# PartitionBy, retaining key

Is there something like Python’s `itertools.groupby`, which is like Julia’s `Transducers.PartitionBy` but yields (partition_key, partition_entries) pairs instead of only partition entries?

cc @tkf

Hmm… good point. I don’t remember why I didn’t pass along the key to the downstream transdcuers.

It is actually possible to write this, though:

``````julia> using Transducers, MicroCollections

julia> [1, 3, 2, 4, 3, 5] |>
Map(x -> (isodd(x), x)) |>
ReducePartitionBy(
first,
TeeRF(Map(first)'(right), Map(SingletonVector ∘ last)'(Completing(append!!))),
) |>
collect
3-element Vector{Tuple{Bool, Vector{Int64}}}:
(1, [1, 3])
(0, [2, 4])
(1, [3, 5])
``````

(which is, BTW, parallelizable while PartitionBy is not)

OK, but arguably this is rather hairy to write.

Maybe it’d be better to wrap it in something like

``````reduced_partition_and_key(f, rf = Map(SingletonVector)'(Completing(append!!))) =
Map(x -> (f(x), x)) |>
ReducePartitionBy(
first,
TeeRF(Map(first)'(right), Map(last)'(rf)),
)
``````

so that

``````julia> [1, 3, 2, 4, 3, 5] |> reduced_partition_and_key(isodd) |> collect
3-element Vector{Tuple{Bool, Vector{Int64}}}:
(1, [1, 3])
(0, [2, 4])
(1, [3, 5])

julia> [1, 3, 2, 4, 3, 5] |> reduced_partition_and_key(isodd, +) |> collect
3-element Vector{Tuple{Bool, Int64}}:
(1, 4)
(0, 6)
(1, 8)
``````

(The second example fuses in-partition reduction and avoids allocation of the inner vectors.)

I don’t see why `Unique()` fails here. Replacing `Unique() |> collect` with `collect |> unique` works fine.

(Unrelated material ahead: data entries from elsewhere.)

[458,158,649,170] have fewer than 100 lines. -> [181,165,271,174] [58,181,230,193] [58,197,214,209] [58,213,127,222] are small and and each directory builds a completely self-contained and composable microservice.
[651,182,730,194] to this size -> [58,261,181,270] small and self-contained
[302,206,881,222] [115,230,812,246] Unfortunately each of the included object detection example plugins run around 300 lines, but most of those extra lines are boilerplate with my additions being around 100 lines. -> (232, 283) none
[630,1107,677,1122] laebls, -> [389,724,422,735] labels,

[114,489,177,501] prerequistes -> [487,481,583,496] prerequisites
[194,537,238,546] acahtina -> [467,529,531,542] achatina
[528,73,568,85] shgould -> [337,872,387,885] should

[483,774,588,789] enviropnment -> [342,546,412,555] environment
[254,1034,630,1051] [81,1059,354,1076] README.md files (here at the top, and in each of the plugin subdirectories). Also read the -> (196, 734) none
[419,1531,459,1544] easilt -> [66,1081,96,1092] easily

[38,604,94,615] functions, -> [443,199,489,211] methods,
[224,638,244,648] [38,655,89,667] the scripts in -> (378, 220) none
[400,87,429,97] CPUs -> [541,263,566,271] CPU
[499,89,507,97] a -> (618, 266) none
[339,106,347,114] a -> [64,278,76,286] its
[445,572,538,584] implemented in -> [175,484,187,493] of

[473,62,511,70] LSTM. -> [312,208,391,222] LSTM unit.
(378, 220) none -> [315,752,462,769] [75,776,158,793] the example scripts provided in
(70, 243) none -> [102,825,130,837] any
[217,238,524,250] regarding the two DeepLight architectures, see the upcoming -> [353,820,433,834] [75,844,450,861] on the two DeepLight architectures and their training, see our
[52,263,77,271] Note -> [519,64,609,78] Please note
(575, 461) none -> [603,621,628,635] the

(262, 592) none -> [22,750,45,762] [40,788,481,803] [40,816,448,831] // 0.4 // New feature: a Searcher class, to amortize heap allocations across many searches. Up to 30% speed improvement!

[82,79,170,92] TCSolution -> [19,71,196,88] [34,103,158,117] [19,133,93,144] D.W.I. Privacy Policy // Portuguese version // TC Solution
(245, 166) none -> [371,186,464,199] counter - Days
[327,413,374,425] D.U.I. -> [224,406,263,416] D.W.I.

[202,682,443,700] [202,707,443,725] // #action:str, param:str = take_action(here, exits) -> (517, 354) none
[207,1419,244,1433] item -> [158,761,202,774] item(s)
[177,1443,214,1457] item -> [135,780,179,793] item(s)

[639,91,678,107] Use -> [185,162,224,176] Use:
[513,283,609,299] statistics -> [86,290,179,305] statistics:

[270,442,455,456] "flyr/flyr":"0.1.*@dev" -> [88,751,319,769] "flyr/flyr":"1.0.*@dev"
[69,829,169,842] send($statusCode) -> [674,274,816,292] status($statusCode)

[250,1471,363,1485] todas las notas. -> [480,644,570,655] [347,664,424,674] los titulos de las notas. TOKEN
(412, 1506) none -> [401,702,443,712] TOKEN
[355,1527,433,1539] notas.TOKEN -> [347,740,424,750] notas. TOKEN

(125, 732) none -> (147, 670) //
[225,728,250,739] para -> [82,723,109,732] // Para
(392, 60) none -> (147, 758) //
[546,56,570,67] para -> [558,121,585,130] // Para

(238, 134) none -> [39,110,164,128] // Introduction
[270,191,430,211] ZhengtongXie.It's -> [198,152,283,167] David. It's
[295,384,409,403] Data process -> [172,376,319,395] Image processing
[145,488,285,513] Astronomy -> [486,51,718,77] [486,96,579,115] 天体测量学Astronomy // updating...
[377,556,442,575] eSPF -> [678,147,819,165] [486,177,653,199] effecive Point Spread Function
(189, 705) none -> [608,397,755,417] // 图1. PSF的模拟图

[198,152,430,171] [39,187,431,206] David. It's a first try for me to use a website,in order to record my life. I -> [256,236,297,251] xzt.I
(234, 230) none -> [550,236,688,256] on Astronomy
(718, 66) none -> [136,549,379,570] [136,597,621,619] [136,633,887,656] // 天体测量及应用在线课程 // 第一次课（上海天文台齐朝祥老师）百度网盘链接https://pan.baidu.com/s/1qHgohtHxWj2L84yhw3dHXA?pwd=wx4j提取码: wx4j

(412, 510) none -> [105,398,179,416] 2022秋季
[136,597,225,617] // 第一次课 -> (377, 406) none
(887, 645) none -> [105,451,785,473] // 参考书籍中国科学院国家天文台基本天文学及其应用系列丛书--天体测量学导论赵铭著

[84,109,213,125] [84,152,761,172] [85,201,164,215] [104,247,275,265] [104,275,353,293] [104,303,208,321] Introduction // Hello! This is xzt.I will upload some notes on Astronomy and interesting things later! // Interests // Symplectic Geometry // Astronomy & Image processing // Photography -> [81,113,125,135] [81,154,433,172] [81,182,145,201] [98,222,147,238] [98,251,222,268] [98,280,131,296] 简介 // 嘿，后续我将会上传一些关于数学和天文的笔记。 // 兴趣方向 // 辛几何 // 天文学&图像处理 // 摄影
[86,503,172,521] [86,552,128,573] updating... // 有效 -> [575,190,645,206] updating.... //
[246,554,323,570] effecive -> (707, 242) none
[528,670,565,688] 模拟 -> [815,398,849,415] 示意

``````using Transducers, MicroCollections

reduced_partition_and_key(f, rf = Map(SingletonVector)'(Completing(append!!))) =
Map(x -> (f(x), x)) |>
ReducePartitionBy(
first,
TeeRF(Map(first)'(right), Map(last)'(rf)),
)

charstrings = string.(collect("a123bc34d8ef34"))

charstrings |>
reduced_partition_and_key(x->isnothing(tryparse(Int, x)), *) |>
Filter(==(0) ∘ first) |>
Map(x->parse(Int, x[2])) |>
Unique() |>
collect

ERROR: LoadError: MethodError: no method matching unwrap(::Transducers.Reduction{Unique{typeof(identity)},Transducers.Reduction{Map{Type{BangBang.NoBang.SingletonVector}},Transducers.BottomRF{Transducers.AdHocRF{typeof(BangBang.collector),typeof(identity),typeof(append!!),typeof(identity),Nothing}}}}, ::Tuple{Bool,String})
``````

Unfortunately, stateful transdcuers like `Unique` cannot be used after parallelizable transdcuer like `ReducePartitonBy`. It’s kind of a cost of parallelizability. There can be a better design to allow this but it’s a bit tricky to do ATM.

(Though the `unwrap` method error is actually a bug. Thanks for sharing the code!)

Meanwhile, I think the easiest approach might be to just cook up your `partitionby` using FGenerators:

``````julia> using FGenerators

julia> @fgenerator function partitionby(f, xs)
buffer = eltype(xs)[]
key = f(first(xs))
for x in xs
y = f(x)
if !isequal(y, key)
@yield key => buffer
empty!(buffer)
key = y
end
push!(buffer, x)
end
end
partitionby (generic function with 1 method)

julia> partitionby(x->isnothing(tryparse(Int, x)), charstrings) |>
Map(((k, v),) -> (k, prod(v))) |>
Filter(==(0) ∘ first) |>
Map(x->parse(Int, x[2])) |>
Unique() |>
collect
3-element Vector{Int64}:
123
34
8
``````

Note: `xs -> partitionby(f, xs)` is not a transducer so pre-processing of `xs` cannot be done with transdcuer.

2 Likes

It just occurred to me that you’d need `isempty(buffer) || @yield key => buffer` at the end.